(WHAT YOU SHOULD DO)
Your task is to repeat exactly the lines below between the line holding "column name: DA -> DA_est." and the line holding "popinonline.com/ratinopo | Linking Domains to Page Plan: 0", inclusive, and only those.

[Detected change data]
- - - - - - -

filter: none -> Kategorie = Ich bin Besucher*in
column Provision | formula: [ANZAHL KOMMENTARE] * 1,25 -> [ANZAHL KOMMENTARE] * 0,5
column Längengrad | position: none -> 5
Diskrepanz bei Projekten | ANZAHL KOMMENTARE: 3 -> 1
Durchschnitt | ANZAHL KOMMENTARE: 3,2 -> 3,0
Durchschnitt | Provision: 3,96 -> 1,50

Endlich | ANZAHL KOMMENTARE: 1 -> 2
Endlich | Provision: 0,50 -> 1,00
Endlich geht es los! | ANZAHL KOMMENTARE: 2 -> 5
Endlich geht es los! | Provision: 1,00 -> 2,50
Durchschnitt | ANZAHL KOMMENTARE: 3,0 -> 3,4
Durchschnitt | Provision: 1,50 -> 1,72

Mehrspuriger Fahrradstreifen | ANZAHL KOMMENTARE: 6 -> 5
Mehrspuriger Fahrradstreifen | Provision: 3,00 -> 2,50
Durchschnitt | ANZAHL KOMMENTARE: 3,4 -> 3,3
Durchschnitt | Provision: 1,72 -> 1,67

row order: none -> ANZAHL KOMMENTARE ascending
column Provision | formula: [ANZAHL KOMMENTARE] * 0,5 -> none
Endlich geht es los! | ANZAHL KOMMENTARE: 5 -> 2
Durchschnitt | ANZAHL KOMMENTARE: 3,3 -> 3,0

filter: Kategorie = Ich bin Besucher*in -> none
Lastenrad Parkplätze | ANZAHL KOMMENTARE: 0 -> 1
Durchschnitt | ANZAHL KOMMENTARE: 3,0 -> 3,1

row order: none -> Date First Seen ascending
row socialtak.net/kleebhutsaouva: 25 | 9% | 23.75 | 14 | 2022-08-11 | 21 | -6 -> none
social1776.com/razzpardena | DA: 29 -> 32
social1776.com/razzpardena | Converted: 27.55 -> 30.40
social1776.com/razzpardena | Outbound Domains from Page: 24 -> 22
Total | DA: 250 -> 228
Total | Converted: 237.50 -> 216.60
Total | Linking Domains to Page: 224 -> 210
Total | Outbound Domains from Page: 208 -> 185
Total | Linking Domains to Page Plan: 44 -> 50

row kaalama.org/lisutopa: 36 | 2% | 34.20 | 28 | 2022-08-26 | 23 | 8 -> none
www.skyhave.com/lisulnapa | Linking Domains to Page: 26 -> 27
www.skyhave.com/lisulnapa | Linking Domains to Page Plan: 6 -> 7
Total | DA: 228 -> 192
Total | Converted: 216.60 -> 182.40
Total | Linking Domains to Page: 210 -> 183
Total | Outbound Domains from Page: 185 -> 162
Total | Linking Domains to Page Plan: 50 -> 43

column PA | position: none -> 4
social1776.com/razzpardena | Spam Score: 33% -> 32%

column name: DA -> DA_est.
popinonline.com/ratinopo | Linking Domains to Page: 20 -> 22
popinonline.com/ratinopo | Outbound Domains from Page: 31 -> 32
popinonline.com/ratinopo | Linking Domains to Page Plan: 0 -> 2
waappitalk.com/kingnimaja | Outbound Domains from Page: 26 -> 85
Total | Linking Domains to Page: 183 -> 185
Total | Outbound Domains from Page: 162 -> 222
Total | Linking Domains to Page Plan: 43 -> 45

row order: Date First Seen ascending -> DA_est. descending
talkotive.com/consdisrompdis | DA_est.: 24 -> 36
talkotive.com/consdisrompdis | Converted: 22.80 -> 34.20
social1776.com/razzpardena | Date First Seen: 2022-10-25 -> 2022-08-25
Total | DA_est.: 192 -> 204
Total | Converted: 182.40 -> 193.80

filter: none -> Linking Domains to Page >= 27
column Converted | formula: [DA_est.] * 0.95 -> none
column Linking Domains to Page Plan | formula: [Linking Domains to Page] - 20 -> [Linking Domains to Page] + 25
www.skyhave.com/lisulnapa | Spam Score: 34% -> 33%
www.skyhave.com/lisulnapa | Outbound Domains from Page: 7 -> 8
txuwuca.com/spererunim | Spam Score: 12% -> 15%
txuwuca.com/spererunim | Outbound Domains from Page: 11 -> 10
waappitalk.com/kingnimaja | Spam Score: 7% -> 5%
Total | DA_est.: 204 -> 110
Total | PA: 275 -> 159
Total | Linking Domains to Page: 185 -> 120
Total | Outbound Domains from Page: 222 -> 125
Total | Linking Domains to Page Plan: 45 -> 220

- - - - - - -

(OUTPUT FOR THIS EXERCISE)
column name: DA -> DA_est.
popinonline.com/ratinopo | Linking Domains to Page: 20 -> 22
popinonline.com/ratinopo | Outbound Domains from Page: 31 -> 32
popinonline.com/ratinopo | Linking Domains to Page Plan: 0 -> 2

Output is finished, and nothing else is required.